We agreed to a new initiative that will make it easier and faster for people to travel and conduct business across the region. And yesterday, I was pleased to sign legislation, a new travel card that will help our American businessmen and women travel more easily and get deals done in this region.
I’d note that we also made a lot of progress increasing trade on the sidelines of APEC. As I announced yesterday, the United States and our eight partners reached the broad outlines of an agreement on the Trans-Pacific Partnership. And today I’m pleased that Japan, Canada and Mexico have now expressed an interest in this effort.
This comes on the heels of our landmark trade agreements with South Korea, Panama and Colombia, which will support tens of thousands of American jobs.
And in my meeting with President Medvedev, we discussed how to move ahead with Russia’s accession to the WTO, which will also mean more exports for American manufacturers and American farmers and ranchers.
Second, APEC agreed on ways to promote the green growth we need for our energy security. We agreed to reduce tariffs on environmental goods and make it easier to export clean energy technologies that create green jobs. We raised the bar on ourselves and we’ll aim for even higher energy efficiencies. And we’re moving ahead with the effort to phase out fossil fuel subsidies. This would be a huge step toward creating clean energy economies and fighting climate change, which is a threat to both the beauty and the prosperity of the region.
Third, we’re redoubling our efforts to make sure that regulations are encouraging trade and job creation, not discouraging trade and job creation. And this builds on the work that we’re doing in the United States to get rid of rules and regulations that are unjustified and that are overly burdensome. Our APEC partners are joining us in streamlining and coordinating regulations so that we’re sparking innovation and growth even as we protect public health and our environment.

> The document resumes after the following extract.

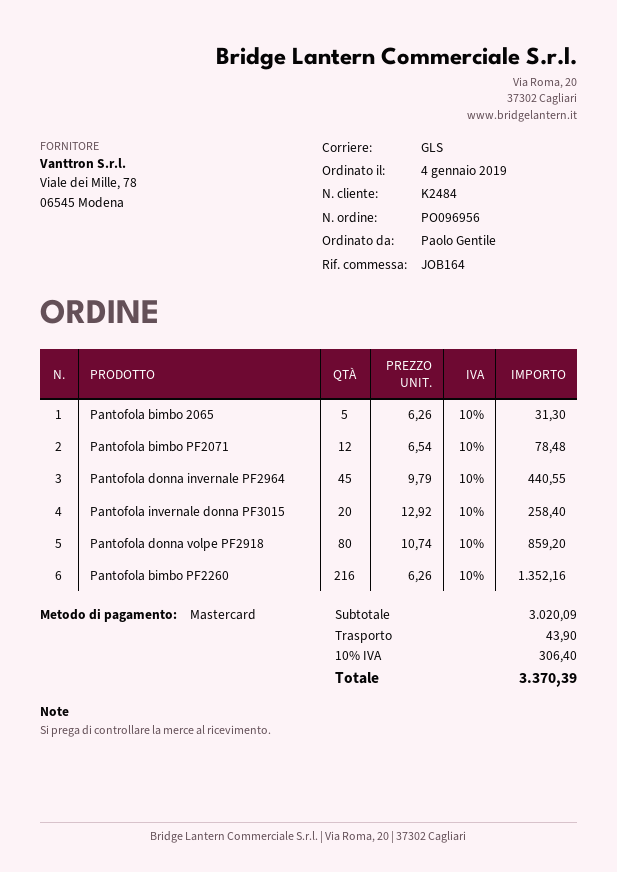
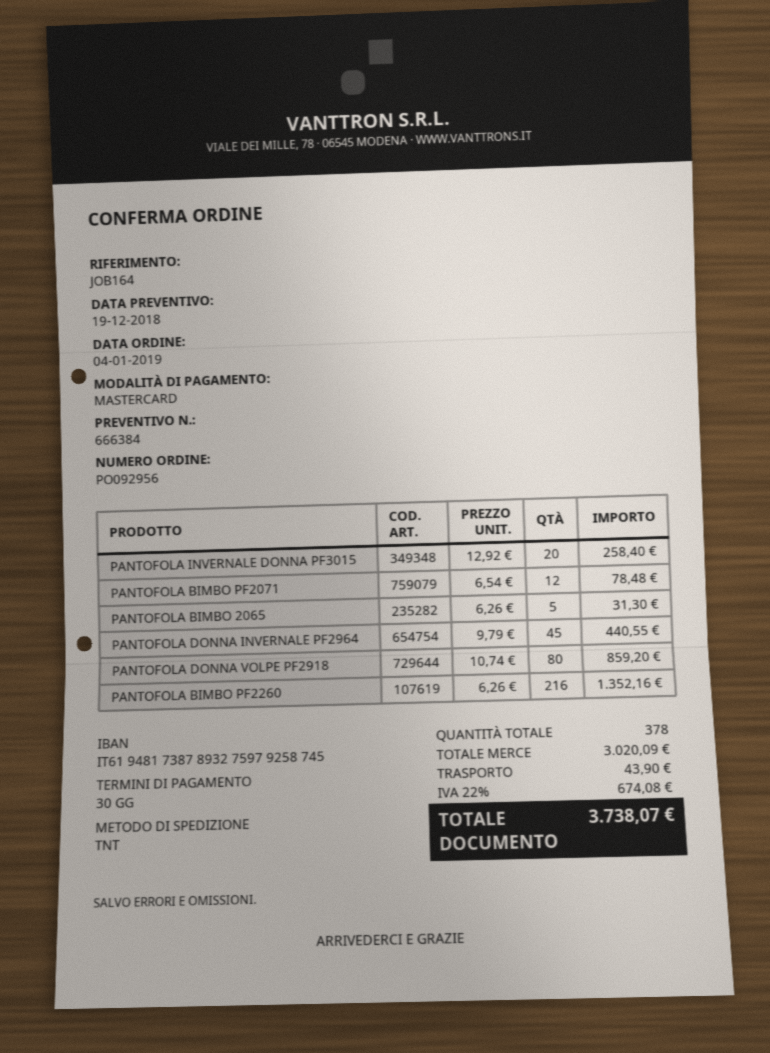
order number: PO096956 -> PO092956
shipping method: GLS -> TNT
tax: 10% = 306.40 -> 22% = 674.08
total: 3370.39 -> 3738.07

And finally, since many of the leaders here were also at the recent G20 summit, we continued our efforts to get the global economy to grow faster. APEC makes up more than half the global economy, and it will continue to play a key role in achieving the strong and balanced growth that we need.
As I’ve said, as the world’s largest economy, the best thing that the United States can do for the global economy is to grow our own economy faster. And so I will continue to fight for the American Jobs Act so that we can put our people back to work.
I was glad to see that Congress moved forward on one aspect of the jobs bill — tax credits for companies that are hiring veterans. But we’ve got to do a lot more than that.
So, again, I want to thank the people of Hawaii for their extraordinary hospitality and for all that they’ve done to help make this summit such a success. I want to thank my fellow leaders for the seriousness and sense of common purpose that they brought to our work. And I believe that the progress we’ve made here will help create jobs and keep America competitive in a region that is absolutely vital not only for our economy but also for our national security.
So, with that, I’m going to take a few questions. I’ll start with Ben Feller of AP.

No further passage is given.